LAFAYETTE PARK WAS NOT CLEARED FOR TRUMP PHOTO-OP, WATCHDOG FINDS
Friedrich said the plaintiffs, whose complaints were filed by groups such as American Civil Liberties Union of D.C. and Black Lives Matter, had not “plausibly alleged the existence of a conspiracy” between those officials who “targeted black people and their supporters” as the plaintiffs claimed.
The judge, a Trump appointee, will still allow the plaintiffs to pursue lawsuits against Washington, D.C., and Arlington County, Virginia.
Protesters also sought an injunction to bar similar use-of-force tactics against protesters in the future. That request was denied.
“The plaintiffs’ claims of impending future harm are too speculative to confer standing to seek an injunction,” Friedrich wrote in a decion. “Such harm would require that plaintiffs again demonstrate in Lafayette Square; that agencies headed by the official-capacity defendants again respond to the demonstration; that federal officers again use that law enforcement response as cover to deliberately target non-violent peaceful demonstrators; and that one or more of the plaintiffs again be targeted. This hypothetical chain of events is simply too speculative to confer standing for injunctive relief.”

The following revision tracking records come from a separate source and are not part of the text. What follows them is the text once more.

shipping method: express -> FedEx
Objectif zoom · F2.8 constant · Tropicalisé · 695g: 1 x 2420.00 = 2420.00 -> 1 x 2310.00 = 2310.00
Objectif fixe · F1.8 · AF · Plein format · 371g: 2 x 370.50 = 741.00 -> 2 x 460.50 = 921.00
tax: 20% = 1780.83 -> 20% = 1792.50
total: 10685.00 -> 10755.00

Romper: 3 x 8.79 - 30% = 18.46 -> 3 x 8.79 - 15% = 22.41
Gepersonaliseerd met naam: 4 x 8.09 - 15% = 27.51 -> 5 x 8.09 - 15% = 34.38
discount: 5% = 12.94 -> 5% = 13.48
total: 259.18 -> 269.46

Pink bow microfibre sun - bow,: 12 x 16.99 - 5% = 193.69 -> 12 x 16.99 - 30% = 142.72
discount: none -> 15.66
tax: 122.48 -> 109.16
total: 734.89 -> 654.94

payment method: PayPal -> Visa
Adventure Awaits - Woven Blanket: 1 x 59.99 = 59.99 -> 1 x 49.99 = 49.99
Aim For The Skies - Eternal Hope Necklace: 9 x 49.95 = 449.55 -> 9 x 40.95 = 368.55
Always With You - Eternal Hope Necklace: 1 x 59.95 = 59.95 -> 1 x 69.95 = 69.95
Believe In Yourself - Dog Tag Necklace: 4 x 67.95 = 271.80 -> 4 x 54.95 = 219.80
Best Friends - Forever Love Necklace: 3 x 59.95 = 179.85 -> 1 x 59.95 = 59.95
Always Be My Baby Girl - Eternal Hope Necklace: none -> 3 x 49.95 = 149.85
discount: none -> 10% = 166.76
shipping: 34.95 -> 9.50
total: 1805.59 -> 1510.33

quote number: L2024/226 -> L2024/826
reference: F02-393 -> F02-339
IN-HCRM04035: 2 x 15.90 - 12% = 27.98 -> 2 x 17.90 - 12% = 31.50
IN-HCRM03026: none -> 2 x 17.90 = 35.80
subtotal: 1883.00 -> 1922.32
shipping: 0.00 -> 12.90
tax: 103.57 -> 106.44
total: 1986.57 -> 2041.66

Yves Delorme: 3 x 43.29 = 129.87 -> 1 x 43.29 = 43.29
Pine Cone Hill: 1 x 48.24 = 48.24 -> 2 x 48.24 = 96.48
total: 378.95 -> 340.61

The Justice Department under the Biden administration had urged the judge to dismiss the lawsuits against Trump and Barr.
This comes in response to protests that erupted in Washington, D.C., and other major cities across the country in the summer of 2020, shortly after George Floyd, a black man, died during an arrest by Minneapolis police after being pinned to the ground for more than nine minutes.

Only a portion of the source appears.